• WORK INSTRUCTIONS
Within the records that follow, restate exactly the lines from the line with "border: 1px solid" down to the line with "html: <div>ARACNE Algorithm</div>", including both. Omit the pictures.

• RECORDS FOR PROCESSING
┄┄┄┄┄┄┄┄┄┄

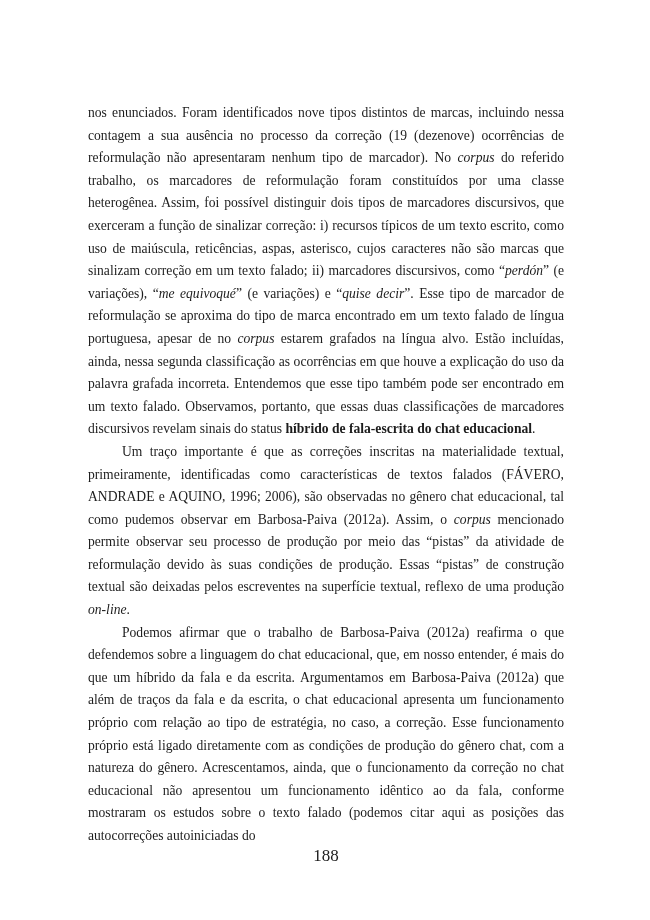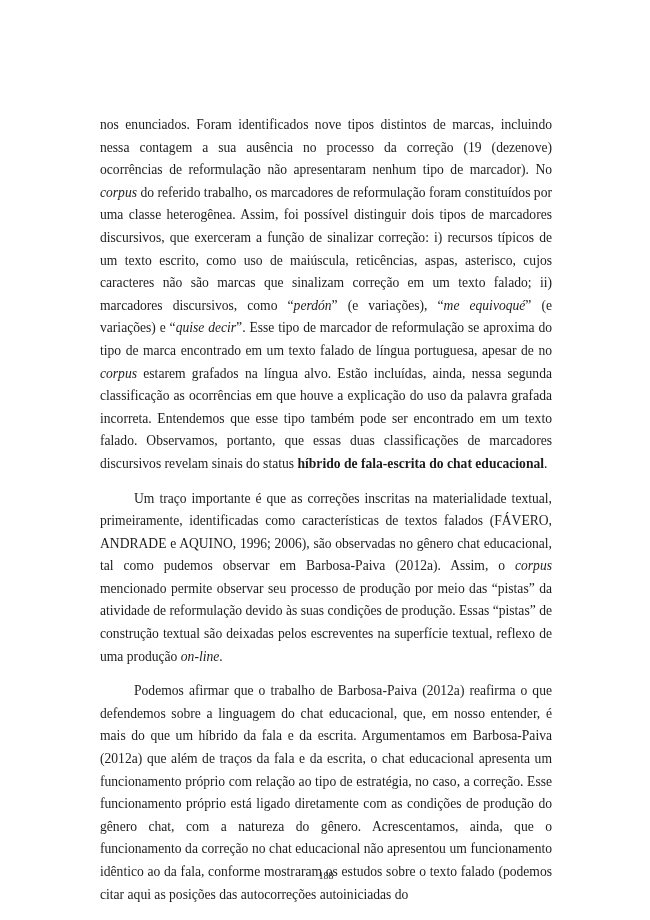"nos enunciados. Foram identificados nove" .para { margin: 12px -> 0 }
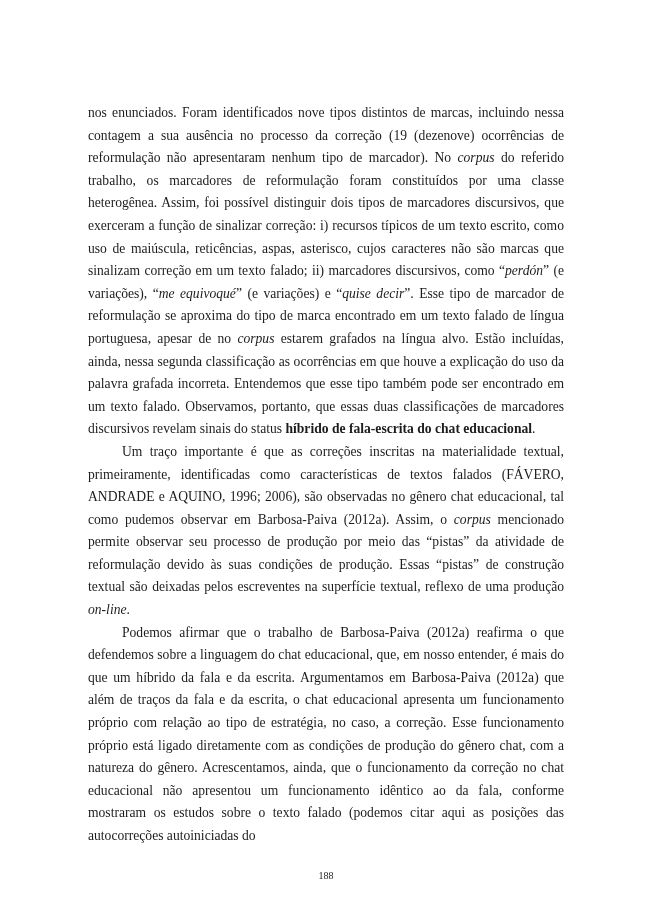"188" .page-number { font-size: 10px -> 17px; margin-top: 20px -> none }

┄┄┄┄┄┄┄┄┄┄

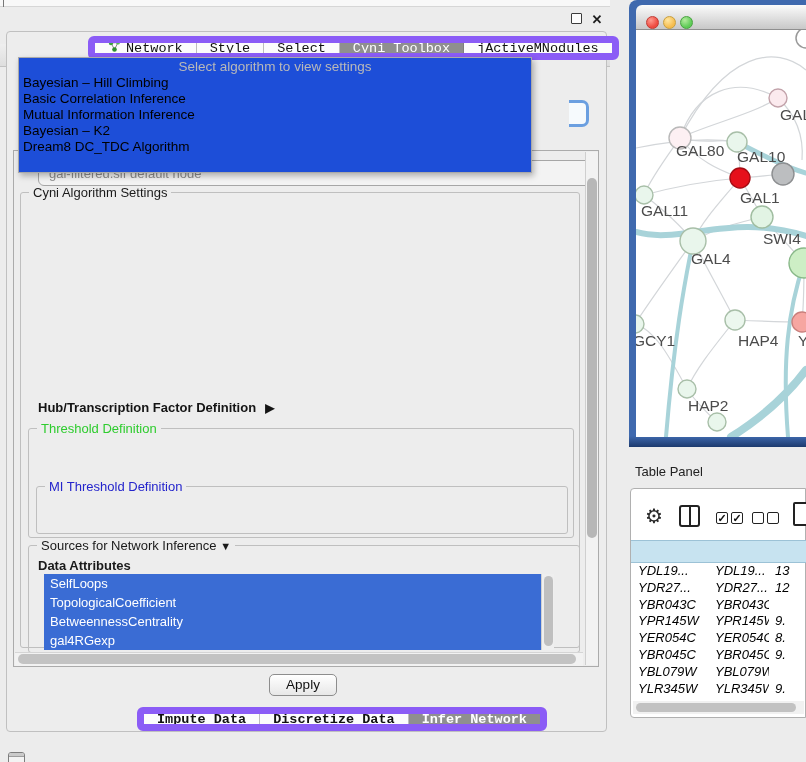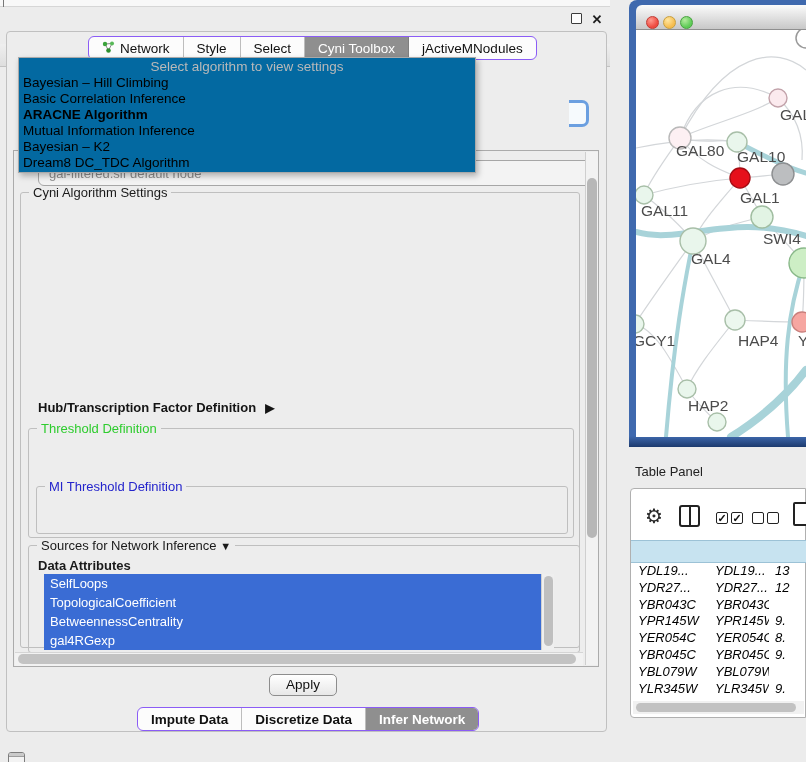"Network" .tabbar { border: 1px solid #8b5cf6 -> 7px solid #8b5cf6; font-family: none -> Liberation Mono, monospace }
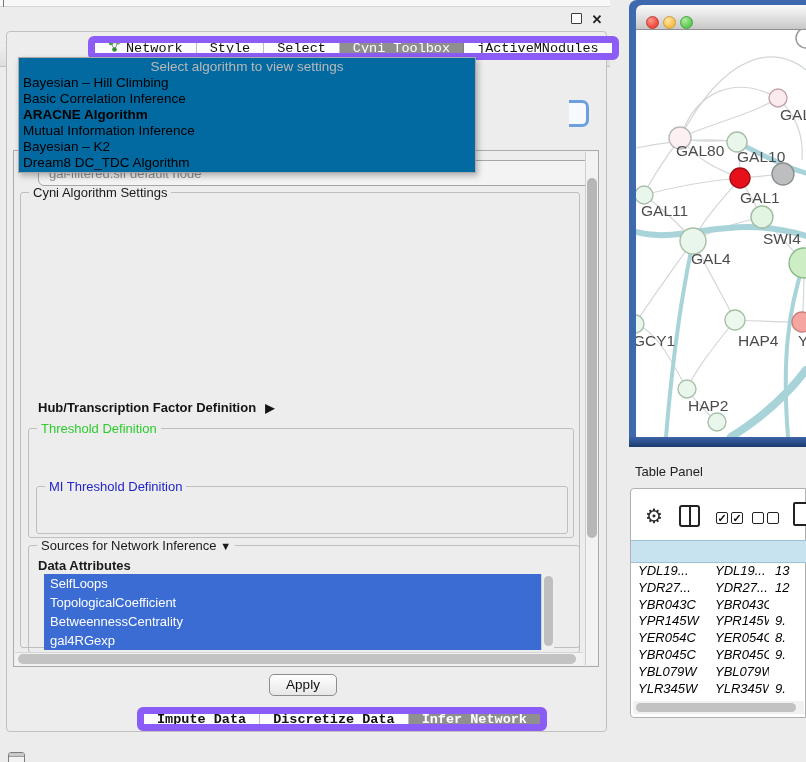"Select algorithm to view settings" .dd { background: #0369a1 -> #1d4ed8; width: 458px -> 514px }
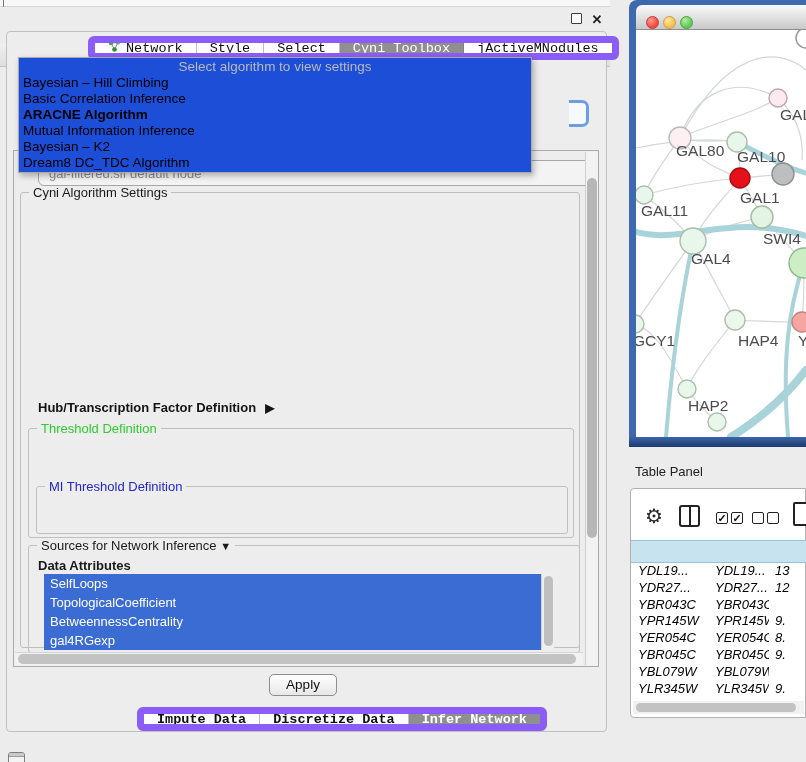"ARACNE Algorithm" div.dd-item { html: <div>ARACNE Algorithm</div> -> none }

┄┄┄┄┄┄┄┄┄┄

• TASK RESULT
"Network" .tabbar { border: 1px solid #8b5cf6 -> 7px solid #8b5cf6; font-family: none -> Liberation Mono, monospace }
"Select algorithm to view settings" .dd { background: #0369a1 -> #1d4ed8; width: 458px -> 514px }
"ARACNE Algorithm" div.dd-item { html: <div>ARACNE Algorithm</div> -> none }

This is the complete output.